Wie waren Ihre Erfahrungen mit dem Branchenwechsel vom Versandhandel zur Versicherung, Frau Horn?

Mitarbeitergespräch

Horn Die Versicherungsbranche war für mich natürlich schon Neuland. Gerade deshalb war ich besonders dankbar für die intensive Einarbeitungsphase, die ich durchlaufen konnte. Dabei habe ich eine super Betreuung gehabt, durch die ich fachlich immer sicherer wurde. So konnte ich schon nach wenigen Wochen Teilbereiche von Projekten selbstständig übernehmen und fühlte mich schnell als vollwertiges Teammitglied. Toll war auch die Hausführung gleich am Anfang, bei der ich viele Abteilungen und Zuständigkeitsbereiche kennengelernt habe.

Wie geht es Ihnen beiden heute nach dem Jobeinstieg?

Horn Mir gefällt das freundschaftliche Klima sehr gut. Hier hilft jeder jedem und man bekommt durch eine transparente Arbeitsweise sehr viel von den Projekten der Kollegen mit. Zudem bin ich ein Fan der hier praktizierten „agilen Methoden“ geworden. Dabei wird nicht ein großes IT-Projekt in langwieriger Arbeit komplett umgesetzt, bevor man testet, ob es funktioniert. Vielmehr werden immer nur kleine Abschnitte in überschaubaren Zeitabschnitten realisiert und erprobt. Das hat den großen Vorteil, dass man schon nach 2-3 Wochen merkt, ob etwas funktioniert oder nicht — und nicht erst nach Monaten oder gar Jahren.
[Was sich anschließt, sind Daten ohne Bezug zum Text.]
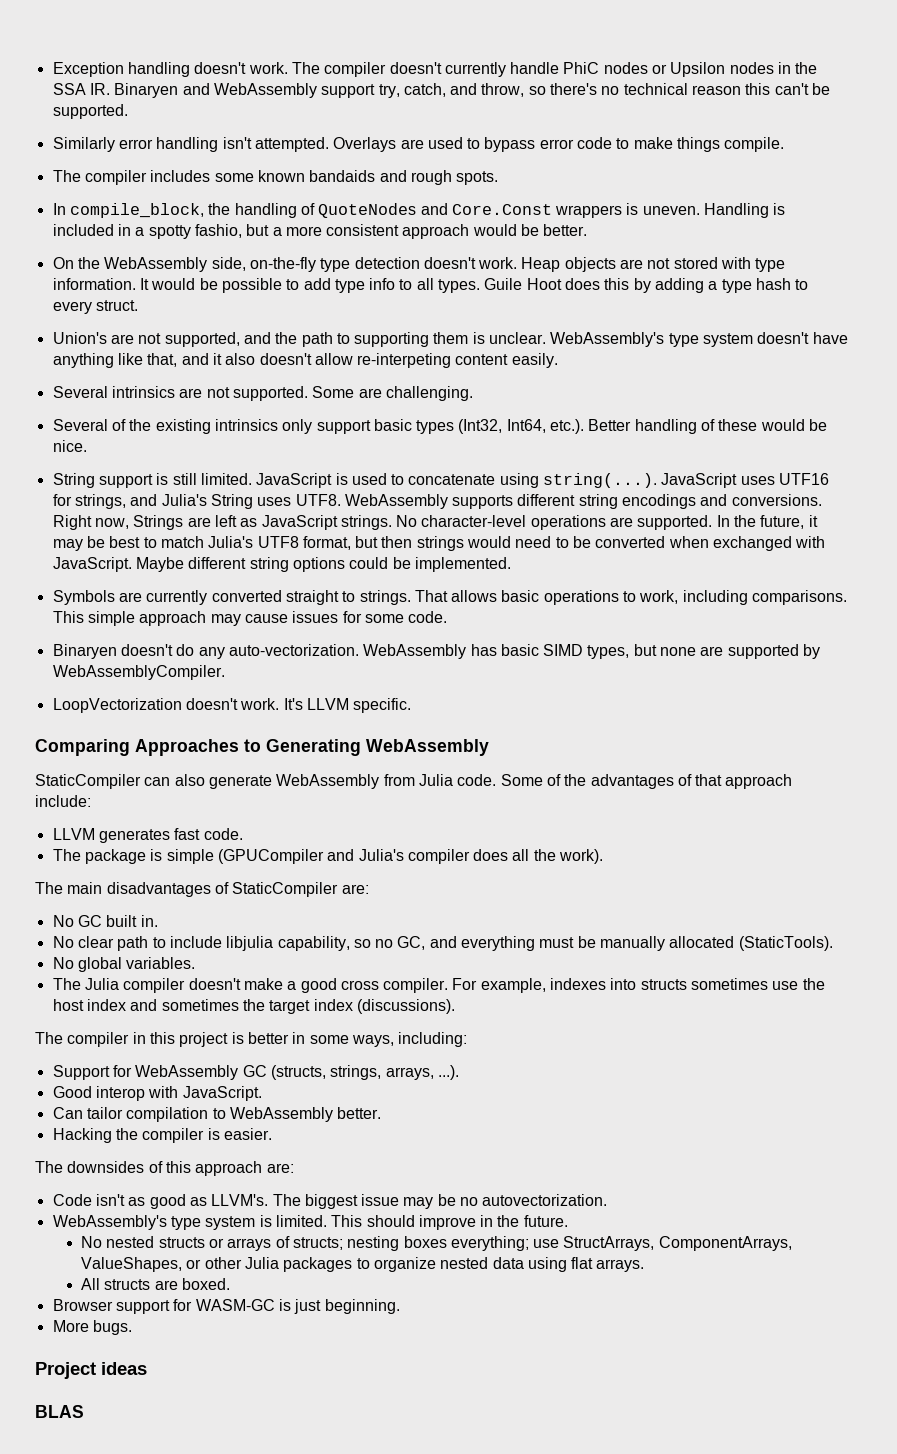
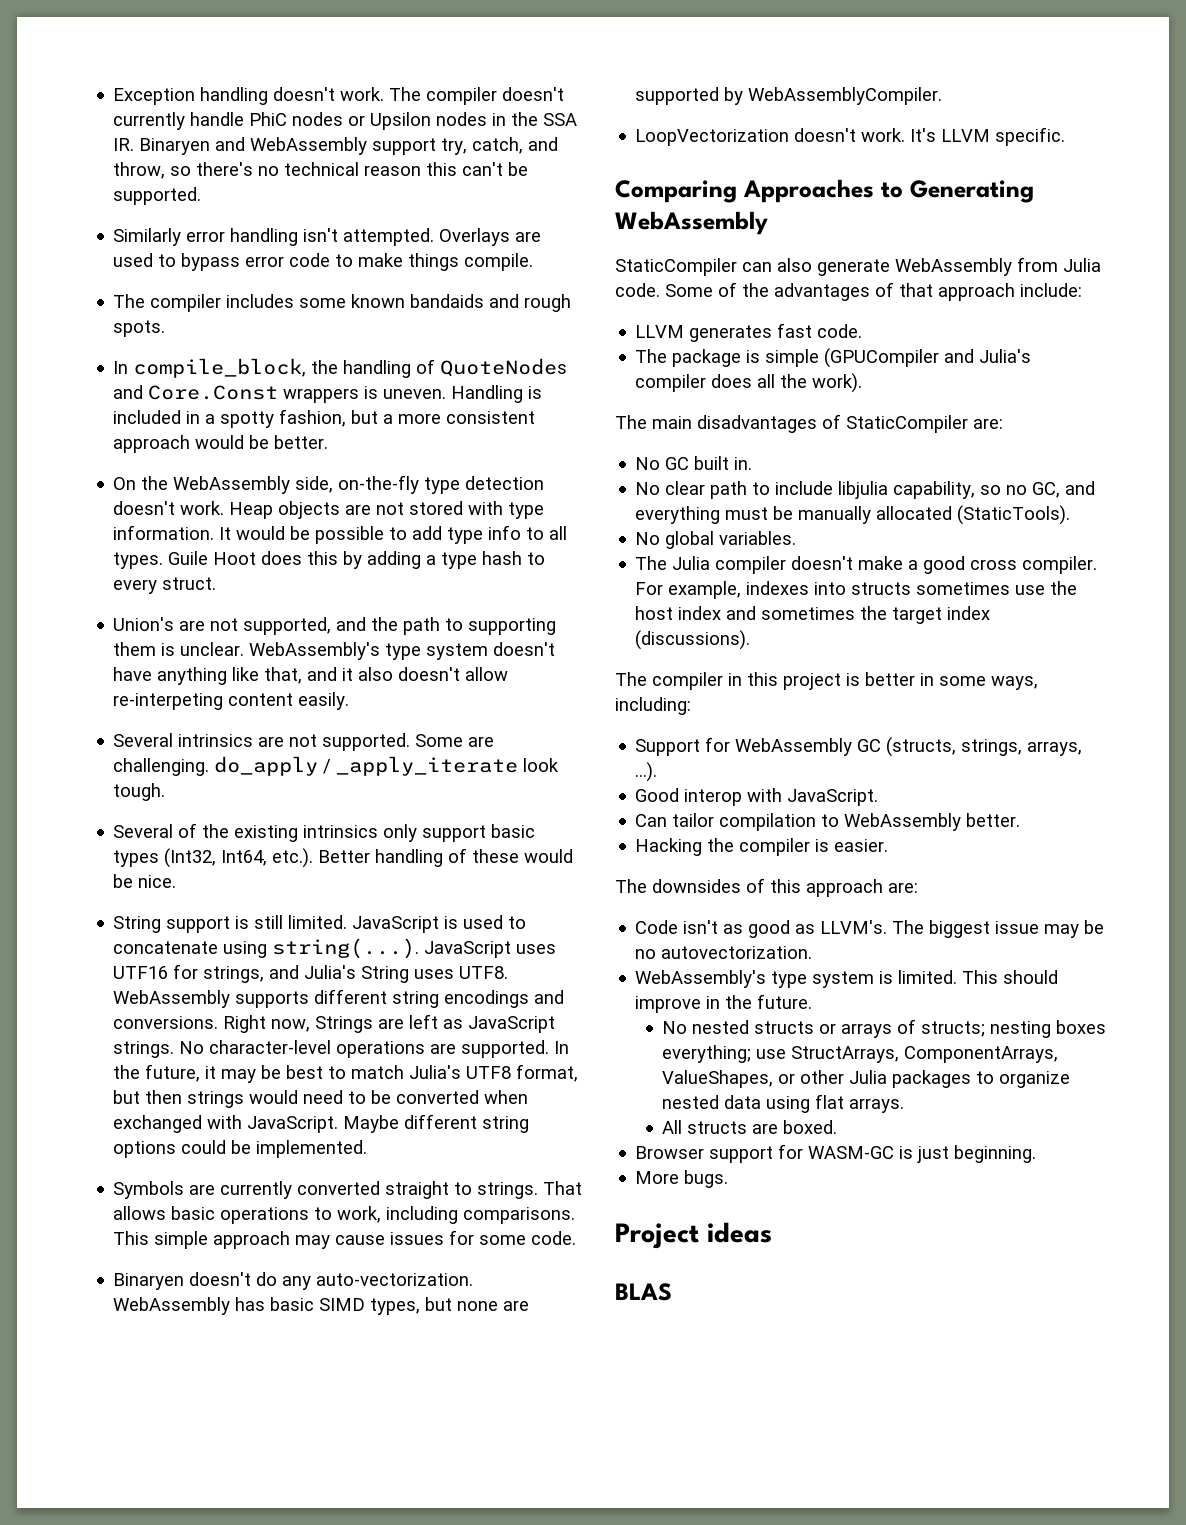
- Handling is included in a spotty fashio, but a more consistent approach would be better.
+ Handling is included in a spotty fashion, but a more consistent approach would be better.
- Some are challenging.
+ Some are challenging. do_apply / _apply_iterate look tough.

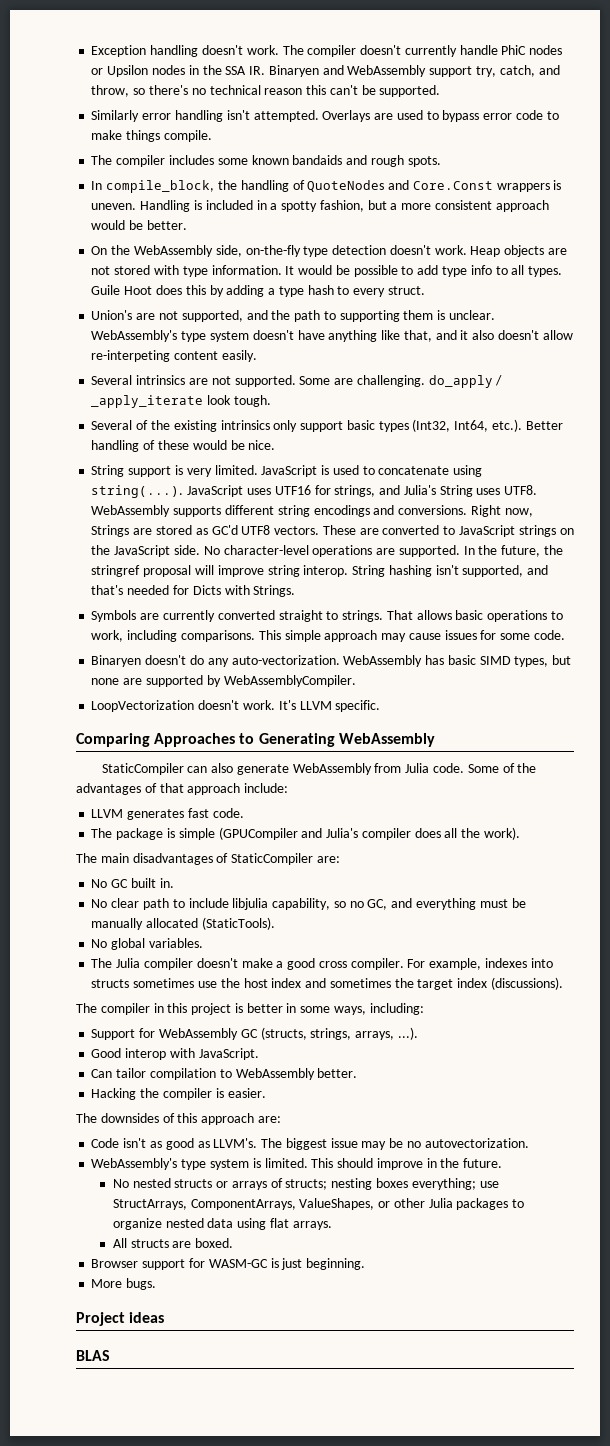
- String support is still limited.
+ String support is very limited.
- Right now, Strings are left as JavaScript strings.
+ Right now, Strings are stored as GC'd UTF8 vectors. These are converted to JavaScript strings on the JavaScript side.
- In the future, it may be best to match Julia's UTF8 format, but then strings would need to be converted when exchanged with JavaScript. Maybe different string options could be implemented.
+ In the future, the stringref proposal will improve string interop. String hashing isn't supported, and that's needed for Dicts with Strings.

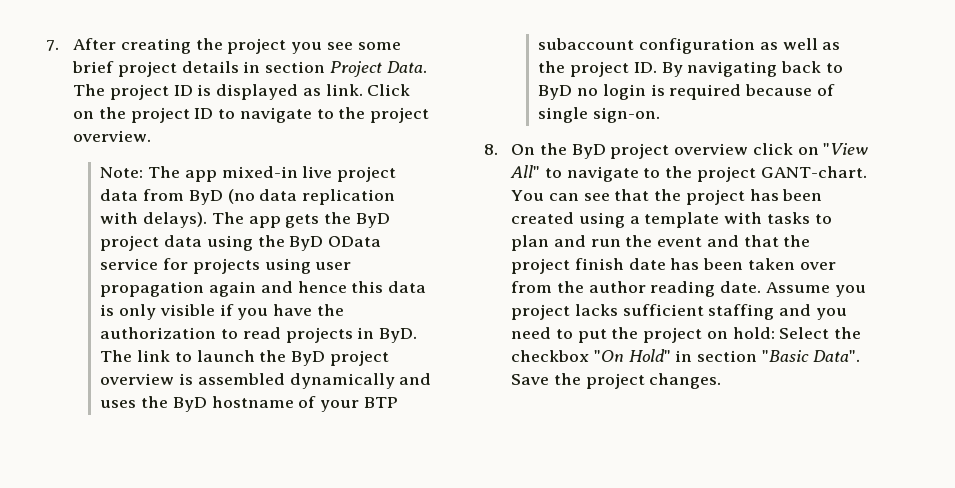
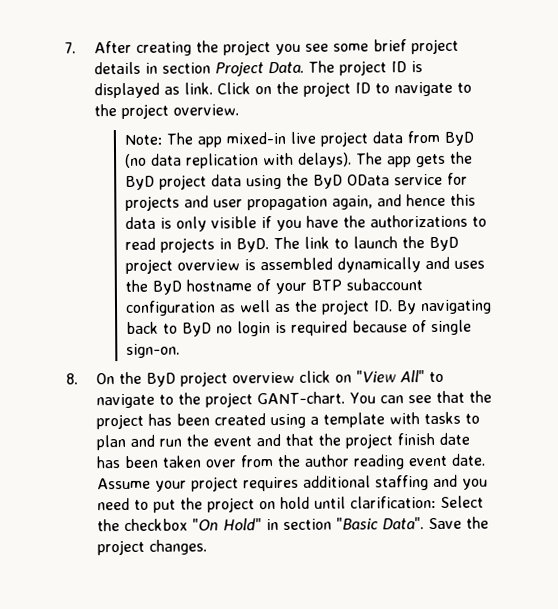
- The app gets the ByD project data using the ByD OData service for projects using user propagation again and hence this data is only visible if you have the authorization to read projects in ByD. The link to launch the ByD project overview is assembled dynamically and uses the ByD hostname of your BTP subaccount configuration as well as the project ID. By navigating back to ByD no login is required because of single sign-on.
+ The app gets the ByD project data using the ByD OData service for projects and user propagation again, and hence this data is only visible if you have the authorizations to read projects in ByD. The link to launch the ByD project overview is assembled dynamically and uses the ByD hostname of your BTP subaccount configuration as well as the project ID. By navigating back to ByD no login is required because of single sign-on.
- You can see that the project has been created using a template with tasks to plan and run the event and that the project finish date has been taken over from the author reading date.
+ You can see that the project has been created using a template with tasks to plan and run the event and that the project finish date has been taken over from the author reading event date.
- Assume you project lacks sufficient staffing and you need to put the project on hold: Select the checkbox "On Hold" in section "Basic Data".
+ Assume your project requires additional staffing and you need to put the project on hold until clarification: Select the checkbox "On Hold" in section "Basic Data".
Dr. Birnbaum Mein Team ist klasse und hat mich super aufgenommen. Wir verstehen uns alle richtig gut. Da ich ziemlich schnell mit der Installation und Einführung eines neuen Projektplanungstools betraut wurde, was zahlreiche, sehr zeitaufwändige Anpassungen nach sich zieht, kann ich wirklich sagen, dass ich mich in den letzten drei Monaten keine Minute gelangweilt habe.

Mitarbeiter gehen in den Feierabend.
Angela Horn und Nils Hendrik Birnbaum auf dem Weg in den Feierabend.

Ihr Fazit nach 100 Tagen in der ivv? 

Horn Ich bin sehr zufrieden und würde mich jederzeit wieder
genauso entscheiden. Mir gefällt die Mischung aus IT und Kontakt zu Menschen. Wer ein guter Teamplayer ist und gerne schnell Verantwortung übernimmt, wird sich hier sicher wohlfühlen.

Dr. Birnbaum Geht mir genauso. Ich finde es außerdem spannend, jeden Tag aufs Neue interessante Details aus dem Versicherungsalltag zu erfahren und diese dann auf technischer Ebene zu berücksichtigen. Dass ich zudem viel mit Menschen zu tun habe, macht meinen Berufsalltag besonders lebendig.